Tutorial 8: Automatic Alignment Generation
[1]:
import homelette as hm
Introduction
Welcome to the eighth tutorial for homelette
, in which we will explore homelette
’s tool for automated alignment generation.
The alignment is a central step in homology modelling, and the quality of the alignment used for modelling has a lot of influence on the final models.

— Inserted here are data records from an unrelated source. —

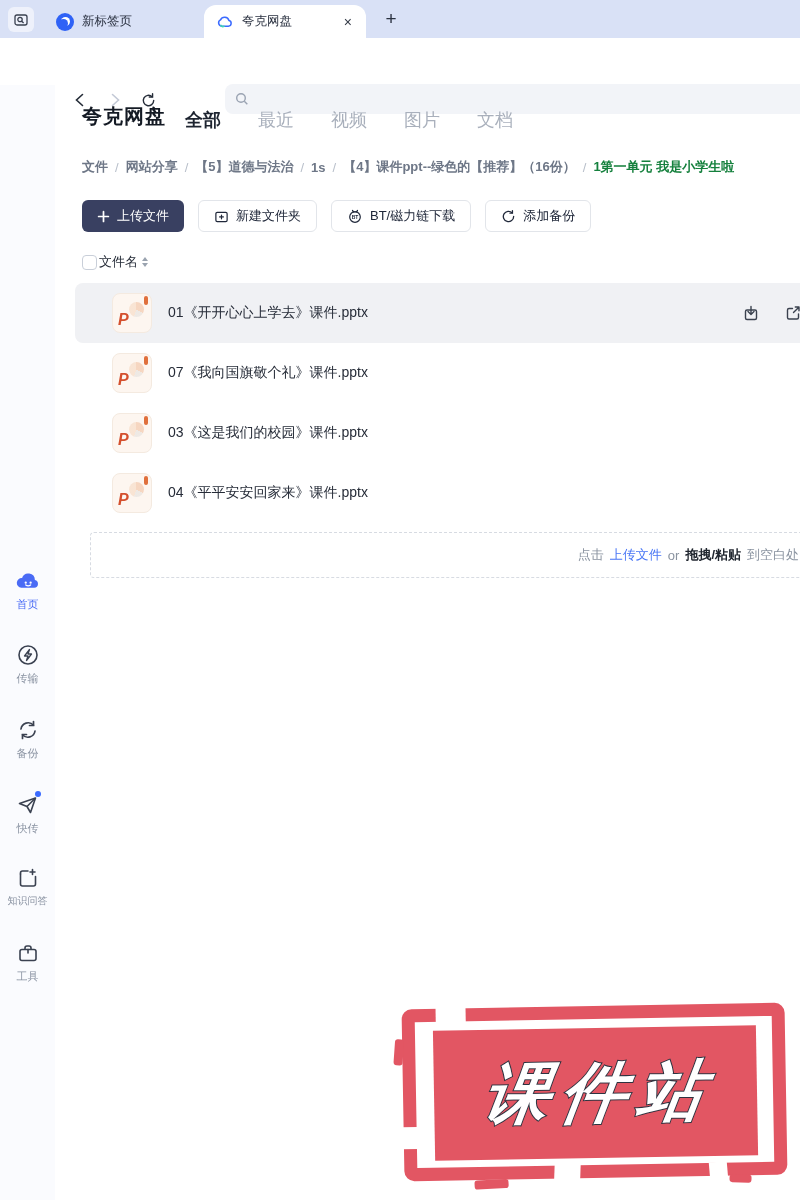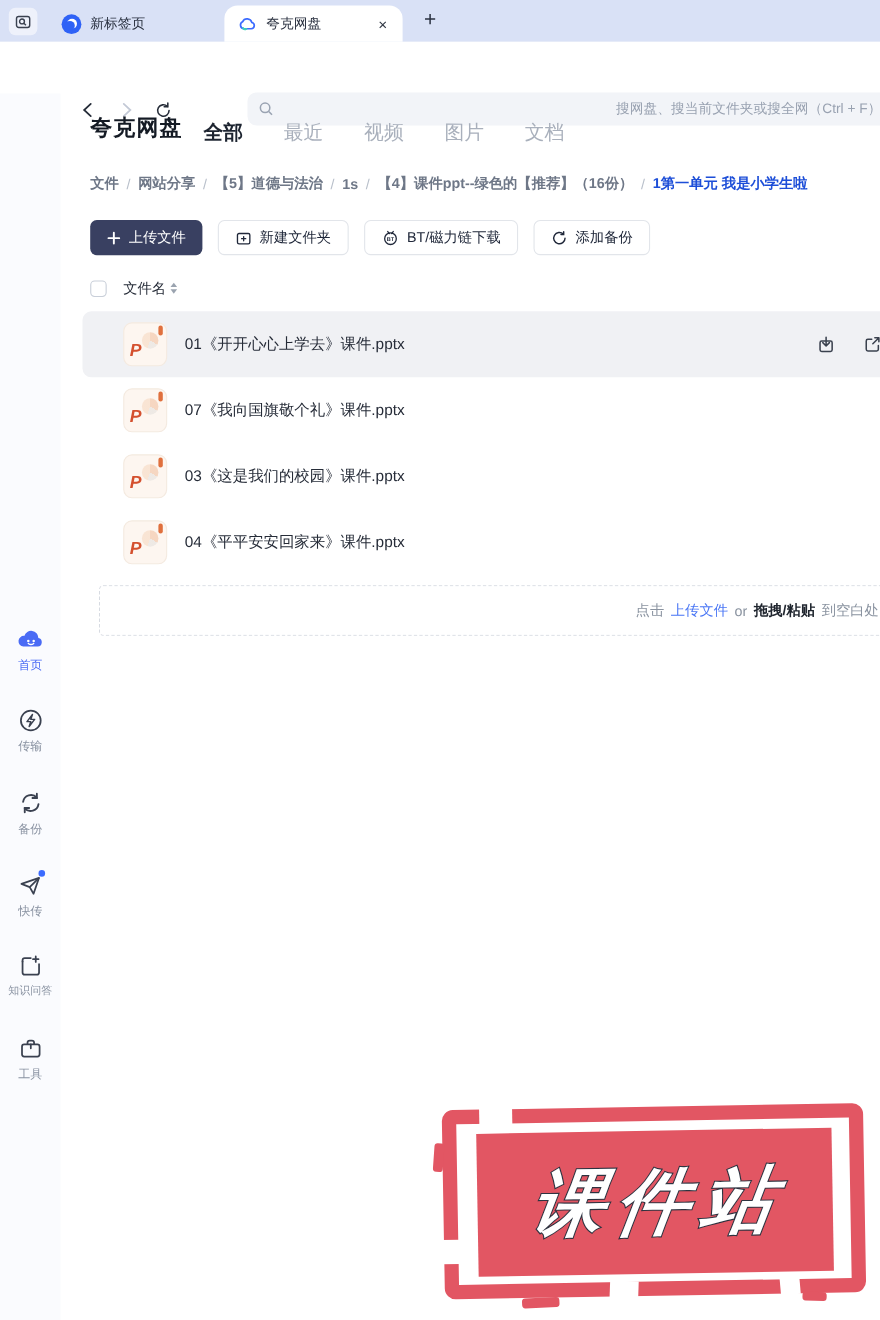"搜网盘、搜当前文件夹或搜全网（Ctrl + F）" span.search-placeholder { html: <span>搜网盘、搜当前文件夹或搜全网（Ctrl + F）</span> -> none }
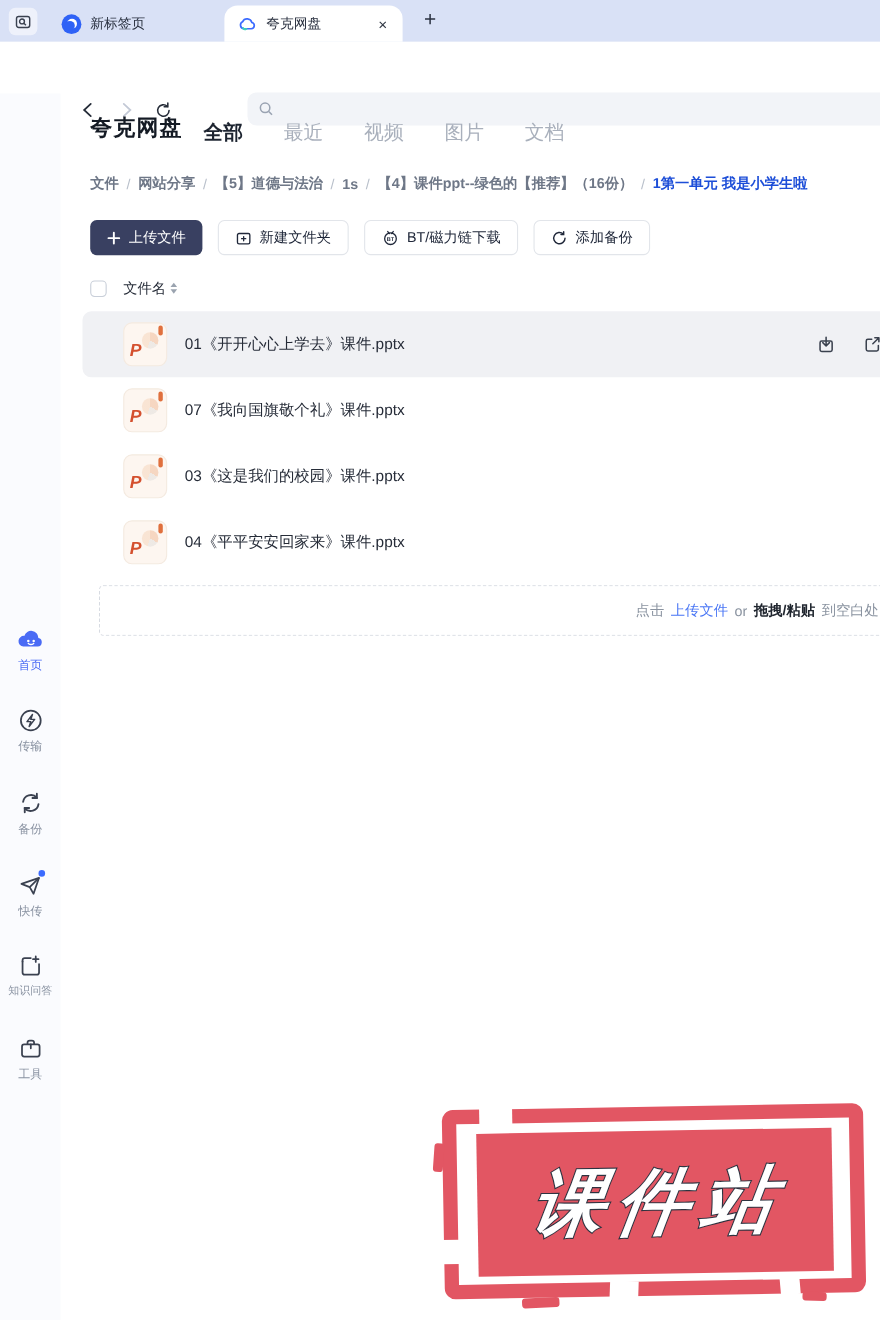"1第一单元 我是小学生啦" .breadcrumb .crumb.current { color: #1d4ed8 -> #15803d }
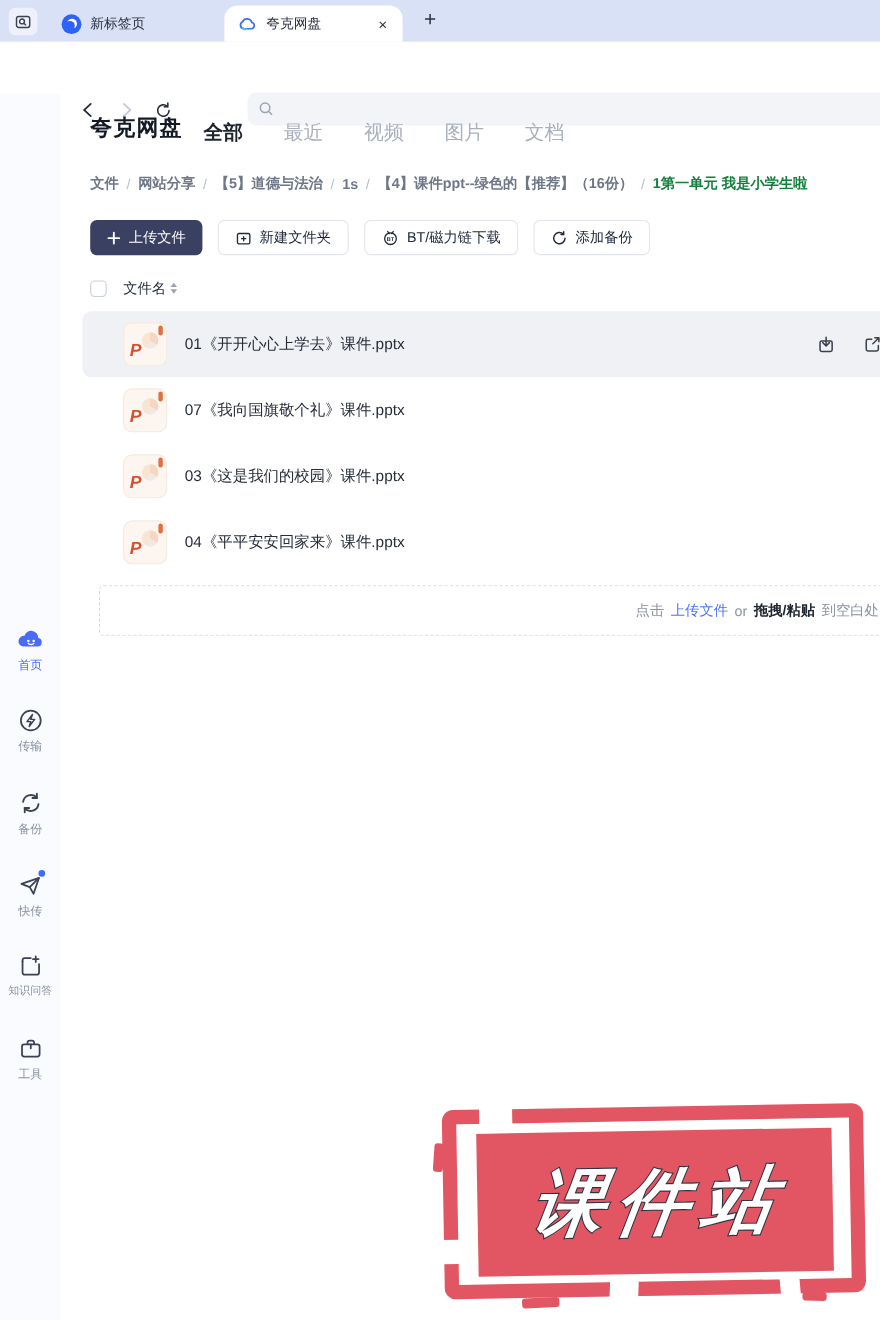"文件名" .list-header { gap: 15px -> 2px }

In general, the challenge of creating solid sequence alignments is mainly dependent how closely the target and template are. If they share a high sequence identity, the alignments are easy to construct and the modelling process will most likely be successful.
Note
As a rule of thumb, it is said that everything above 50-60% sequence identity is well approachable, while everything below 30% sequence identity is very challenging to model.
homelette
has methods that can automatically generate an alignment given a query sequence. However, these methods hide some of the complexity of generating good alignments. Use them at your own discretion, especially for target sequences with low sequence identity to any template.
Note
Be careful with automatically generated alignments if your protein of interest has no closely related templates
After these words of caution, let’s look at the implemented methods:
alignment.AlignmentGenerator_pdb
: Query the PDB and local alignment with Clustal Omegaalignment.AlignmentGenerator_hhblits
: Local database search against PDB70 database.alignment.AlignmentGenerator_from_aln
: For if you already have an alignment ready, but want to make use ofhomelette
’s processing of templates and alignments.
Method 1: Querying RCSB and Realignment of template sequences with Clusta Omega
This class performs a three step process:
Template Identification: Query the RCSB using a sequence (interally, MMseq2 is used by RCSB) [1, 2] (
get_suggestion
)Then the sequences of identified templates are aligned locally using Clustal Omega [3, 4]. (
get_suggesion
)Finally, the template structures are downloaded and processed together with the alignment (
get_pdbs
)
Afterwards, the templates schould be ready for performing homology modelling.
For a practical demonstration, let’s find some templates for ARAF:
[2]:
gen = hm.alignment.AlignmentGenerator_pdb.from_fasta('data/alignments/ARAF.fa')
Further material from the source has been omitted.